With modest trims to his earnings expectations for fiscal 2024 and 2025, Mr. Dubreuil lowered his target for BCE shares to $55 from $58 with a “hold” recommendation, seeing “relative valuation downside.” The average is $55.13.

“Although BCE has better governance, lower leverage and better capex efficiency due to its network-sharing agreement with T, we think its valuation may trend toward RCI’s, which we expect will eventually have more balance sheet flexibility and a better FCF growth runway. BCE’s strong yield remains attractive to many, but the magnitude of outperformance we expect this year for RCI vs BCE is larger than the dividend yield gap between the companies,” he said.

“BCE’s dividend yield and stability are compelling amid the uncertain macro context, but its high exposure to legacy wireline and its lack of near-term catalysts keep us on the sidelines at this point.”

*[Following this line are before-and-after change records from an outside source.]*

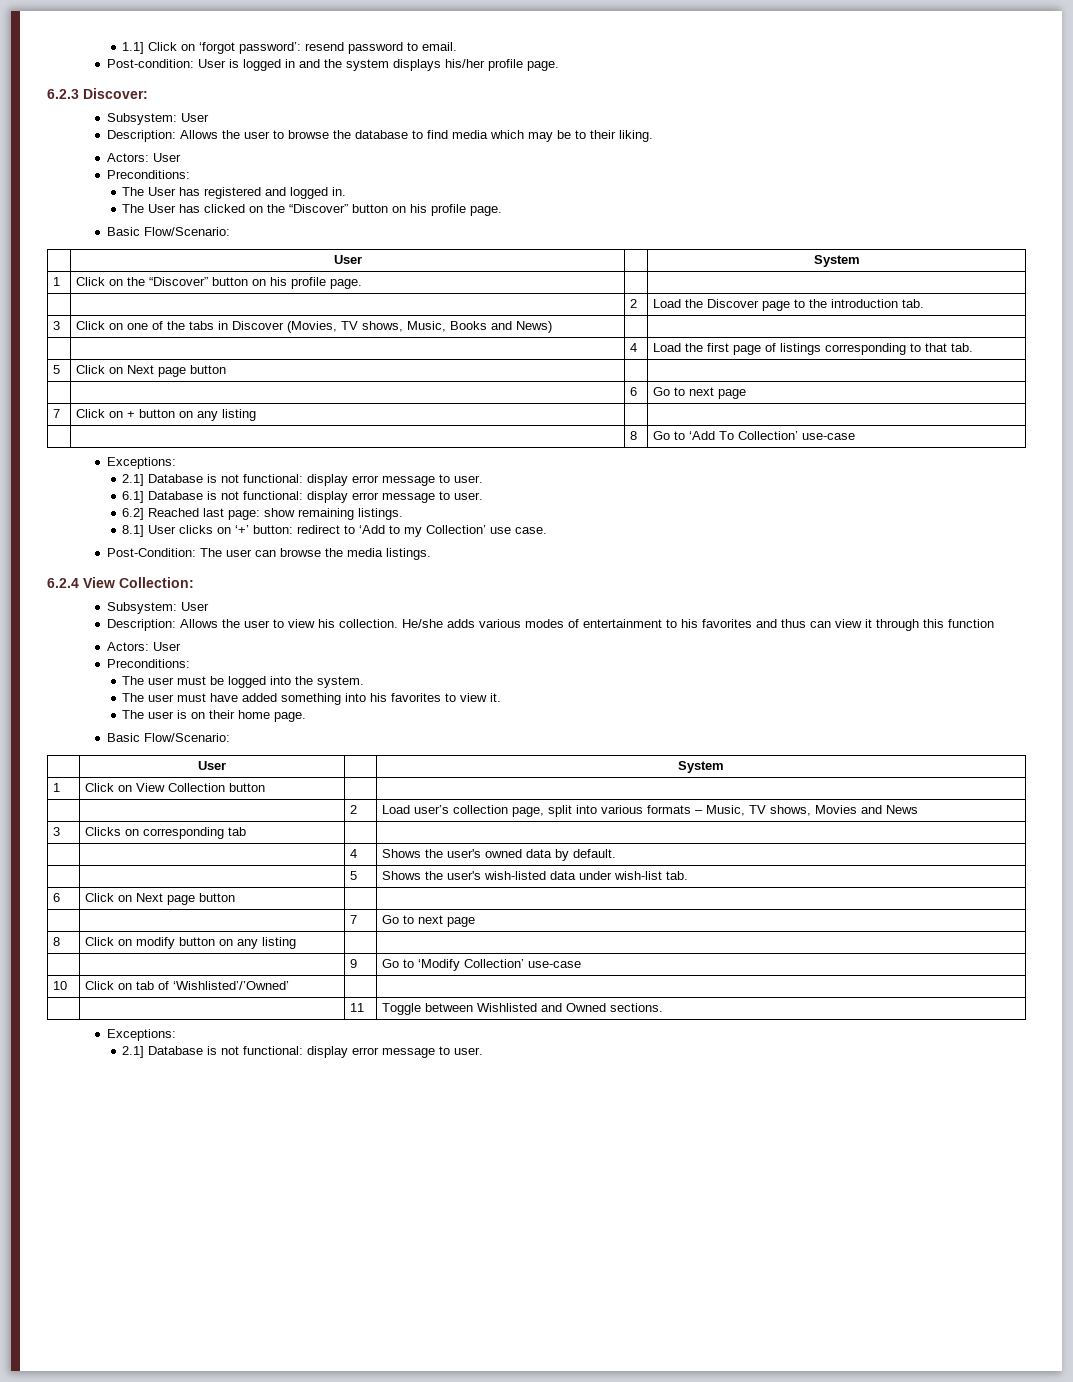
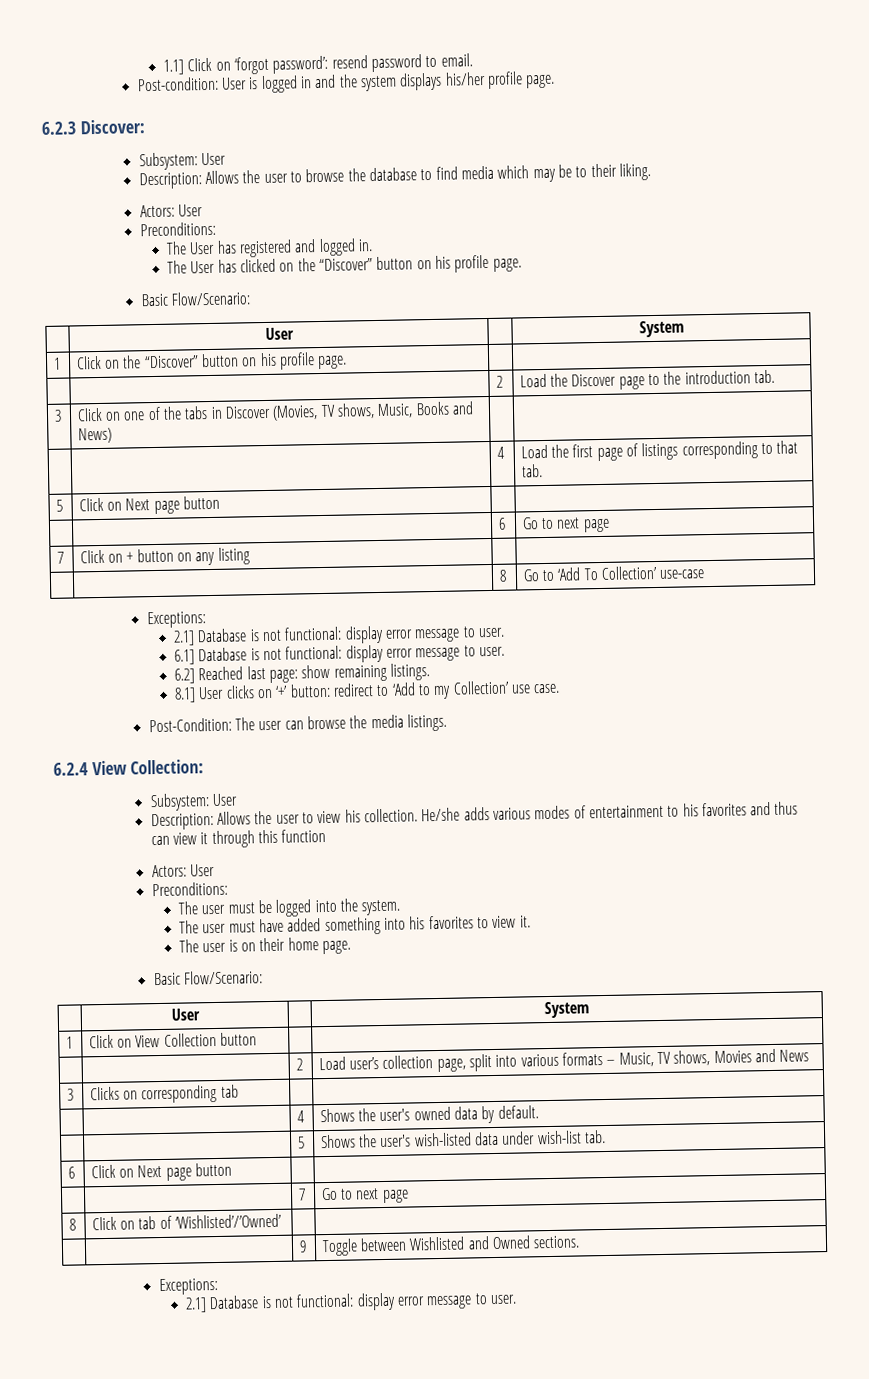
- 8 | Click on modify button on any listing | |
- | | 9 | Go to ‘Modify Collection’ use-case
- 10 | Click on tab of ‘Wishlisted’/’Owned’ | |
+ 8 | Click on tab of ‘Wishlisted’/’Owned’ | |
- | | 11 | Toggle between Wishlisted and Owned sections.
+ | | 9 | Toggle between Wishlisted and Owned sections.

Others making target changes include:

* Scotia’s Maher Yaghi $55.50 from $57.25 with a “sector perform” rating.

“Canadian telcos are having to look inward to review operational costs due to increasing pressures from competition, regulation and interest costs. We believe that efforts started this year at BCE to re-base the cost of the business will likely spill over into 2025 as well. While painful in the short term the actions undertaken to restructure and to review the dividend growth model could not have been delayed, in our view. With a leverage ratio of 3.5 times we believe management should prioritize debt reduction instead of dividend growth until a clear path for sustainable FCF growth is re-established. ... FCF/share peaked already 4 years ago in 2019. ... We would welcome more bold actions by management to reduce leverage such as additional asset sales or ways to extract value from existing assets such as a combination of sports content and sports streaming. We have lowered our PT due to a reduced free cash production expectation affecting both 2024 and our medium term outlook negatively impacting our DCF and sum of the parts valuations.”

* BMO’s Tim Casey to $54 from $60 with an “outperform” rating.

“We believe there are two momentum drivers for BCE in the near term,” said Mr. Casey. “First, the accelerated capex program will increase broadband penetration, opex efficiencies and a step-up in FCF generation. Second, improving fundamental outlook for Wireless and base management strategy positions BCE for LSD-MSD EBITDA growth in 2024. BCE is a bellwether with attractive dividend yield and growth (3 per cent).”

* National Bank’s Adam Shine to $55 from $58 with an “outperform” rating.

* TD Securities’ Vince Valentini to $51 from $55 with a “hold” rating.

* RBC’s Drew McReynolds to $57 from $59 with a “sector perform” rating.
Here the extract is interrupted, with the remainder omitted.